According to a design document, this feature is being created because less than 1% of Chrome users utilize the "Find in page" feature and by allowing users to link specifically to a certain section, it will make it easier for users to find the content they are looking for.

Quote
When following a link to read a specific part of a web page, finding the relevant part of the document after navigating can be cumbersome. This is especially true on mobile, where it can be difficult to find specific content when scrolling through long articles or using the browser's "find in page" feature. Fewer than 1% of clients use the "Find in Page" feature in Chrome on Android.
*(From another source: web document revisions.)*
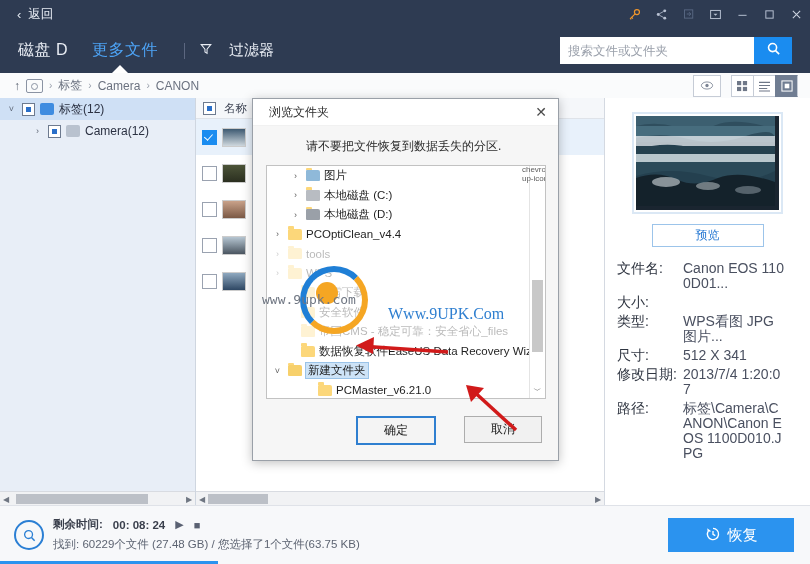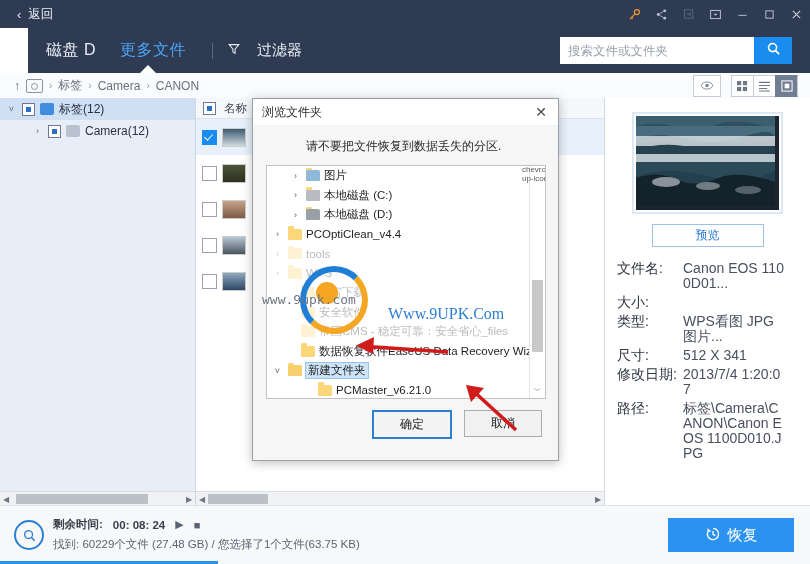--- a/index.html
+++ b/index.html
@@ -22,7 +22,7 @@
   .winbtn svg{display:block;}
 
   
-  .navbar{height:45px;background:#2e3b52;display:flex;align-items:center;position:relative;margin-left:28px;}
+  .navbar{height:45px;background:#2e3b52;display:flex;align-items:center;position:relative;}
   .navitem{color:#e9edf4;font-size:16px;padding:0 0 0 18px;letter-spacing:.5px;}
   .navitem.active{color:#4da3f5;position:relative;padding-left:24px;}
   .navsep{width:1px;height:16px;background:#5c6780;margin:0 14px 0 26px;}

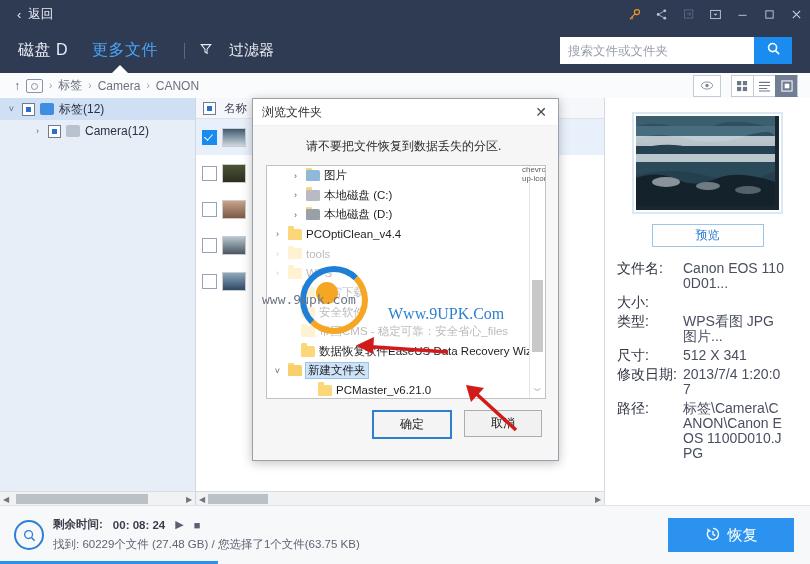--- a/index.html
+++ b/index.html
@@ -105,7 +105,7 @@
   
   .dlg{position:absolute;left:252px;top:98px;width:305px;height:361px;background:#f6f6f6;border:1px solid #9aa0a8;box-shadow:0 2px 10px rgba(0,0,0,.25);}
   .dlghead{height:26px;background:#fff;display:flex;align-items:center;position:relative;border-bottom:1px solid #f1f1f1;}
-  .dlgtitle{font-size:12px;color:#2b2b2b;padding-left:9px;}
+  .dlgtitle{font-size:12px;color:#2b2b2b;padding-left:16px;}
   .dlgclose{position:absolute;right:0;top:0;width:34px;height:26px;display:flex;align-items:center;justify-content:center;color:#4a4a4a;font-size:14px;}
   .dlgmsg{font-size:12px;color:#2c2c2c;padding:12px 0 0 17px;margin-left:36px;}
   .dlgtree{position:absolute;left:13px;top:66px;width:278px;height:232px;background:#fff;border:1px solid #c2c2c2;overflow:hidden;}

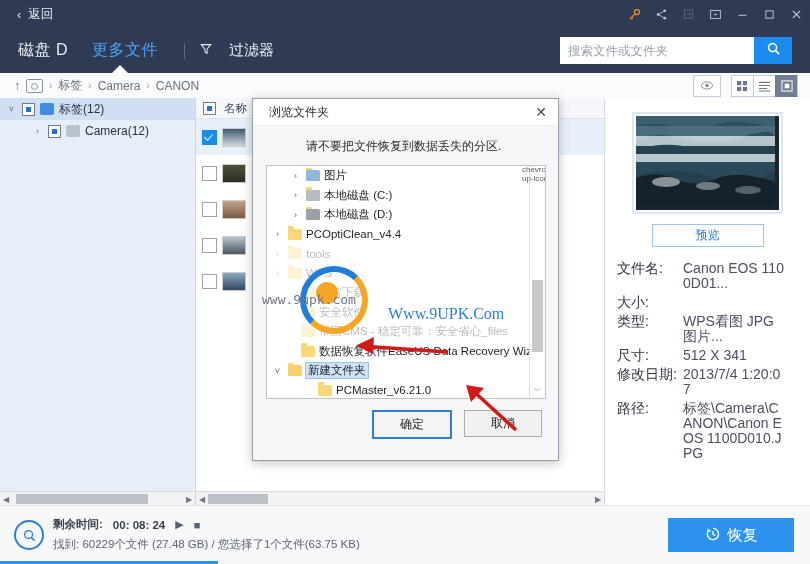--- a/index.html
+++ b/index.html
@@ -123,7 +123,7 @@
   .dscroll{position:absolute;right:0;top:0;width:15px;height:100%;background:#fff;border-left:1px solid #e4e4e4;}
   .dsarrow{height:15px;display:flex;align-items:center;justify-content:center;font-size:8px;color:#5d5d5d;}
   .dsthumb{position:absolute;left:2px;width:11px;background:#c8c8c8;top:114px;height:72px;}
-  .dlgbtns{position:absolute;right:16px;bottom:21px;display:flex;gap:12px;}
+  .dlgbtns{position:absolute;right:16px;bottom:15px;display:flex;gap:28px;}
   .dbtn{width:76px;height:25px;font-size:12px;display:flex;align-items:center;justify-content:center;background:#f1f1f1;border:1px solid #adadad;color:#1c1c1c;}
   .dbtn.primary{border:2px solid #2f7fd0;background:#f4f4f4;}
To enable scrolling directly to a specific part of a web page, we propose generalizing the existing support for scrolling to elements based on the fragment identifier. We believe this capability could be used by a variety of websites (e.g. search engine results pages, Wikipedia reference links), as well as by end users when sharing links from a browser.
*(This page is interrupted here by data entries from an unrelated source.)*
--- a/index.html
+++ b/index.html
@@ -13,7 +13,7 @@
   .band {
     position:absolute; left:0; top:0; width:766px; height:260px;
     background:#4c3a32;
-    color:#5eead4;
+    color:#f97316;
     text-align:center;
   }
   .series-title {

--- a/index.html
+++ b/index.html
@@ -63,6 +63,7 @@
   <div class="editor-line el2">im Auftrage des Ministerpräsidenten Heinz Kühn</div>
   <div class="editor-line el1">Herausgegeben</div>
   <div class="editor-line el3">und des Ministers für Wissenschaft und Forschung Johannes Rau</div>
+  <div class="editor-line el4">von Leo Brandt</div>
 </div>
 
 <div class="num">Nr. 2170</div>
This feature will use specialized URLs that depending on how they are crafted will either link directly to the first specified word on the page or to a range of words.

For example, to link to the first occurrence of the word "bleeping", an URL would be crafted like:

Quote
http://www.example.com#targetText=bleeping

If you wanted to link to a specific phrase, you would use an url that contains the first word followed by the last word in the phrase. For example, the phrase below would link to the first phrase that starts with "bleeping" and ends with "best".

Quote
http://www.example.com#targetText=bleeping,best

The Scroll-To-Text feature also has a use case when it comes to search engines. Using this feature, search result pages can link directly to the keyword that was searched for a user clicks on the search result.


Search engine usage case

This feature has not landed as of yet to Chrome Canary but should be available soon. When it becomes available, users will be able to use the chrome://flags#enable-text-fragment-anchor flag to test it.

It is expected live in Chrome 74.0.3706.0 stable or newer.